→ About this exercise
In the entries below, begin at the line that has "text: 1.43R+0.785S+1/6 ->" and stop after the line that has "top: 520px ->"; output those lines exactly, leaving out pictures.

→ Information supplied
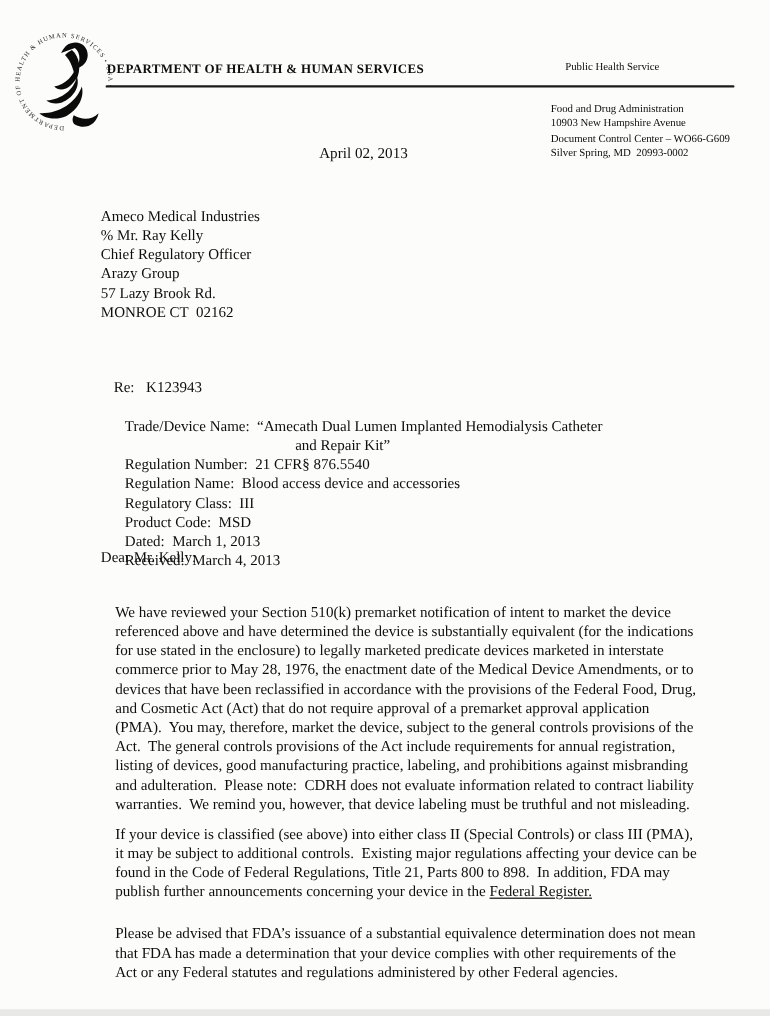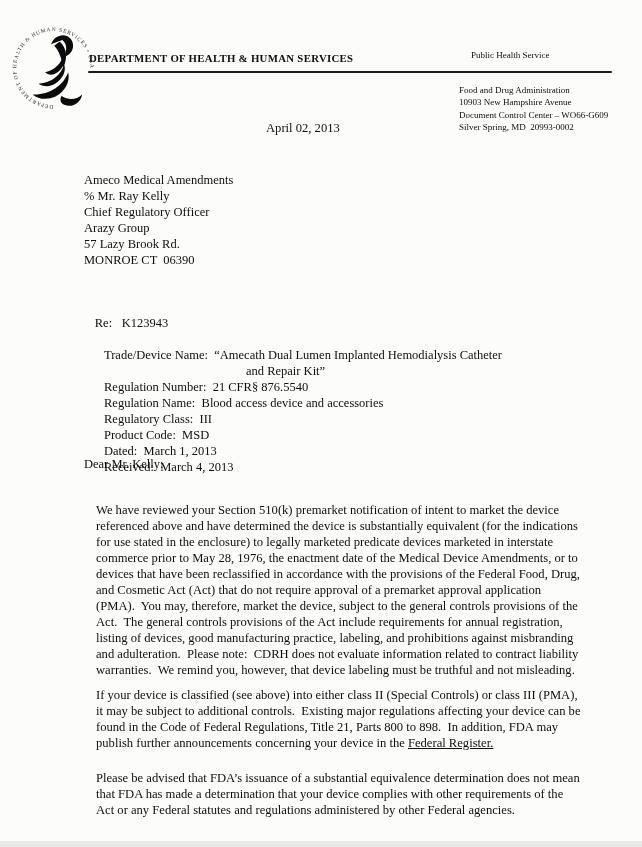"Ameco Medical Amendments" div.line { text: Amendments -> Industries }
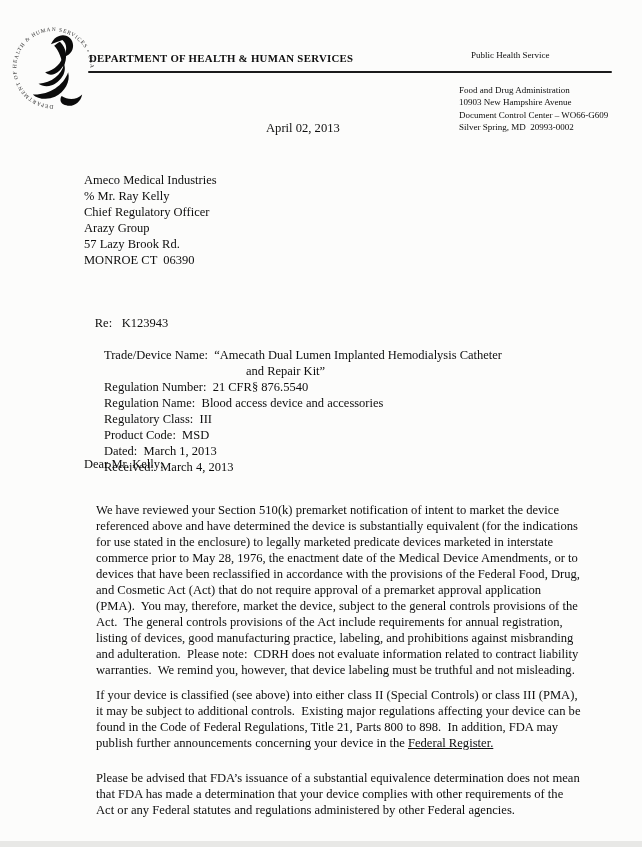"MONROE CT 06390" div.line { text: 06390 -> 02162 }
==
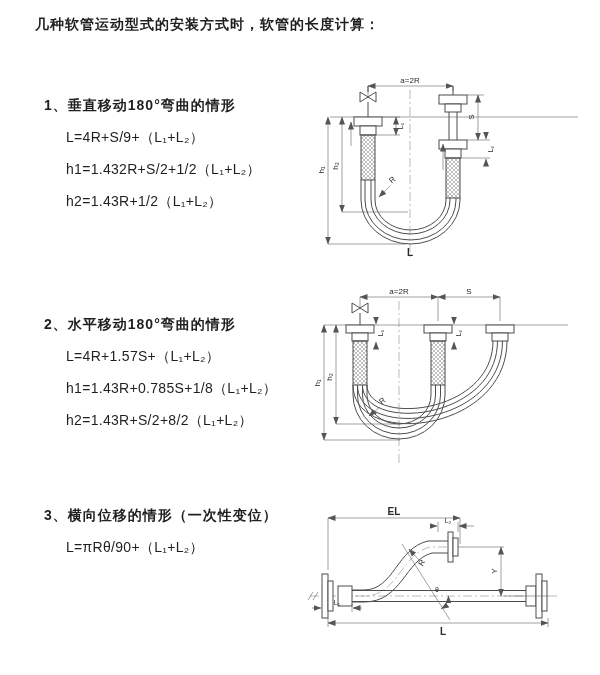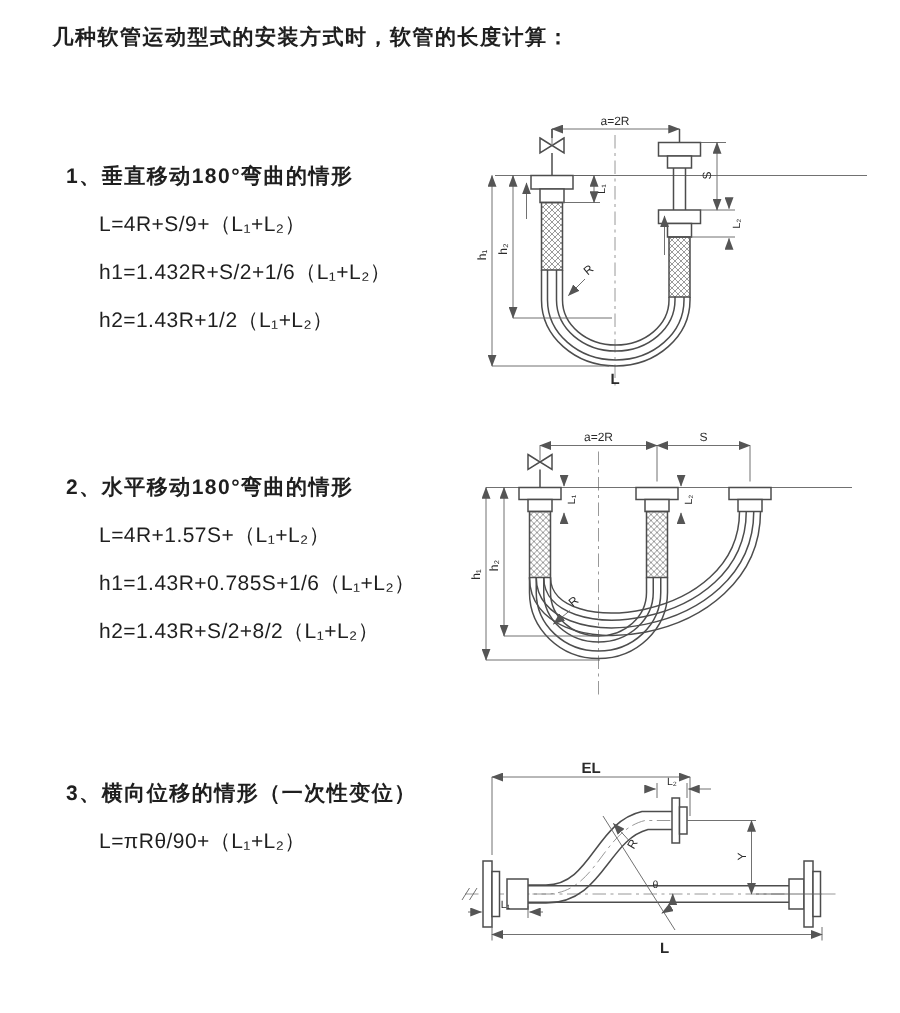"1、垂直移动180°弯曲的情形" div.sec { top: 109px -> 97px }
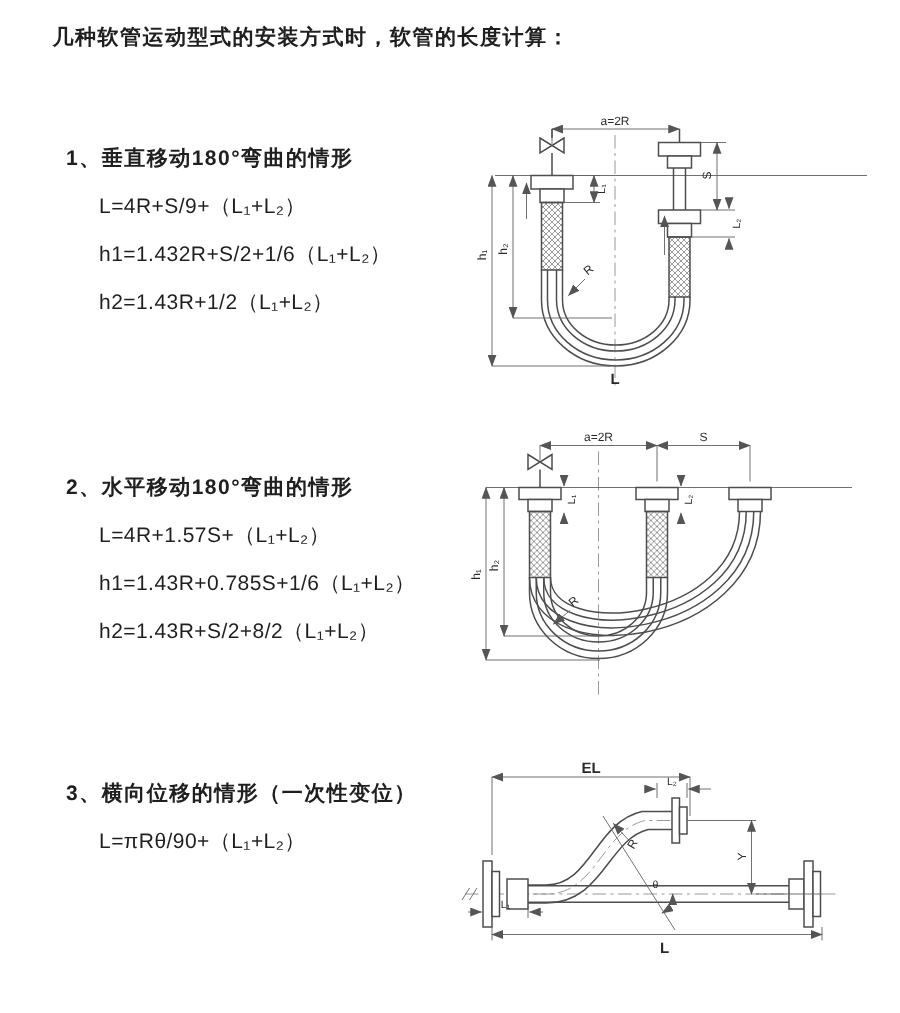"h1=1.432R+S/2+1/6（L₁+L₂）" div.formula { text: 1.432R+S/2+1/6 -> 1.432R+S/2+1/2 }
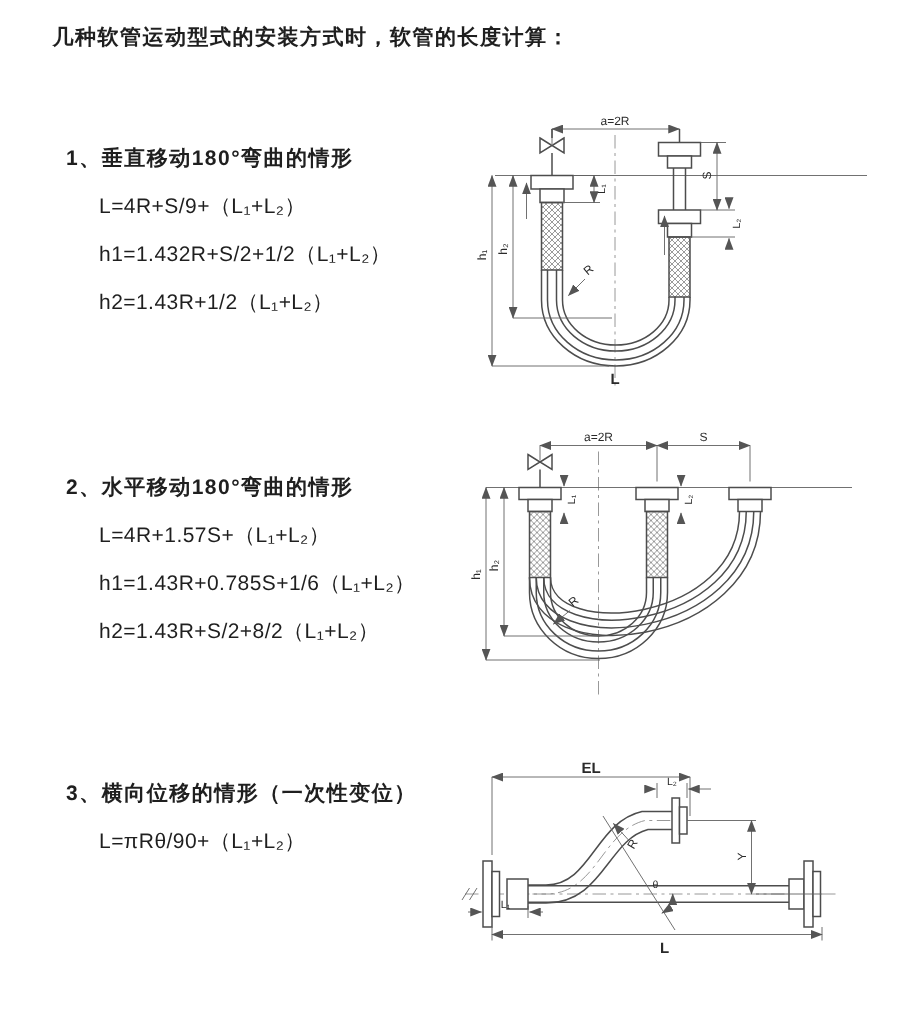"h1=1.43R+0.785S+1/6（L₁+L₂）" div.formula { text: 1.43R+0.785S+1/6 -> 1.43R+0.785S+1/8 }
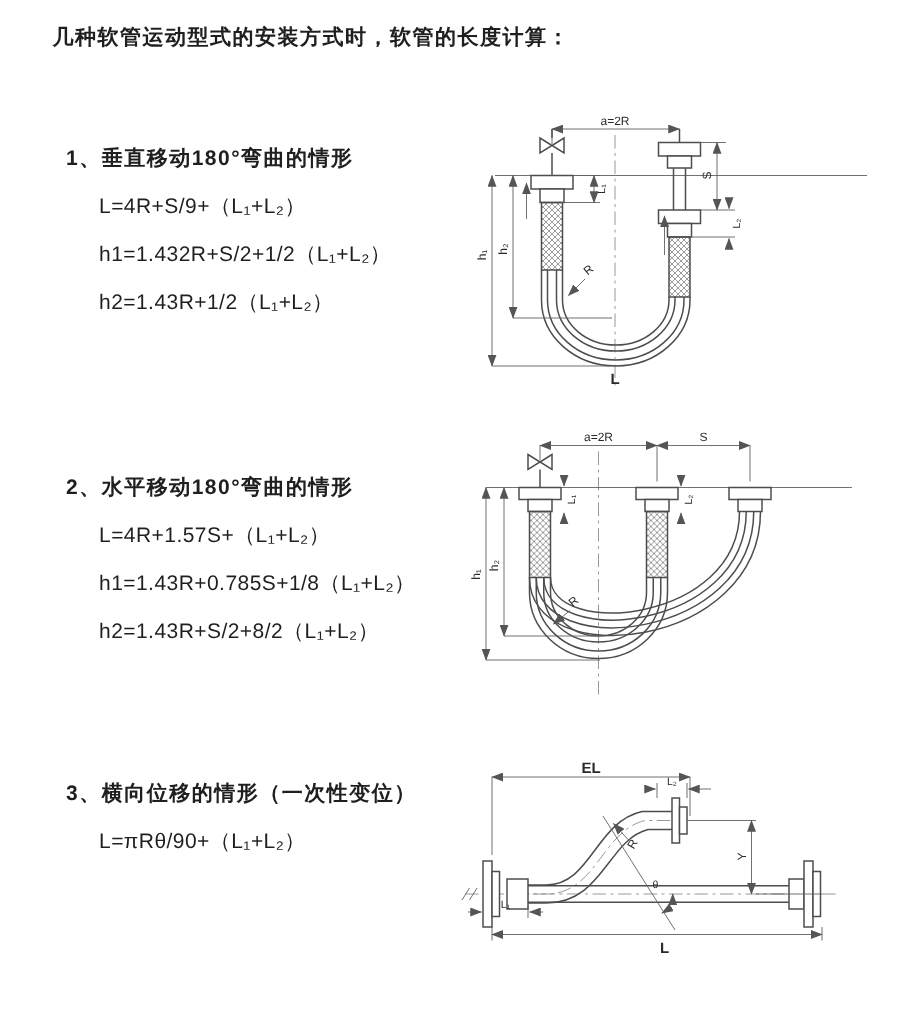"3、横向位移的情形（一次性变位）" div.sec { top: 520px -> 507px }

→ Solution to this problem
"h1=1.43R+0.785S+1/6（L₁+L₂）" div.formula { text: 1.43R+0.785S+1/6 -> 1.43R+0.785S+1/8 }
"3、横向位移的情形（一次性变位）" div.sec { top: 520px -> 507px }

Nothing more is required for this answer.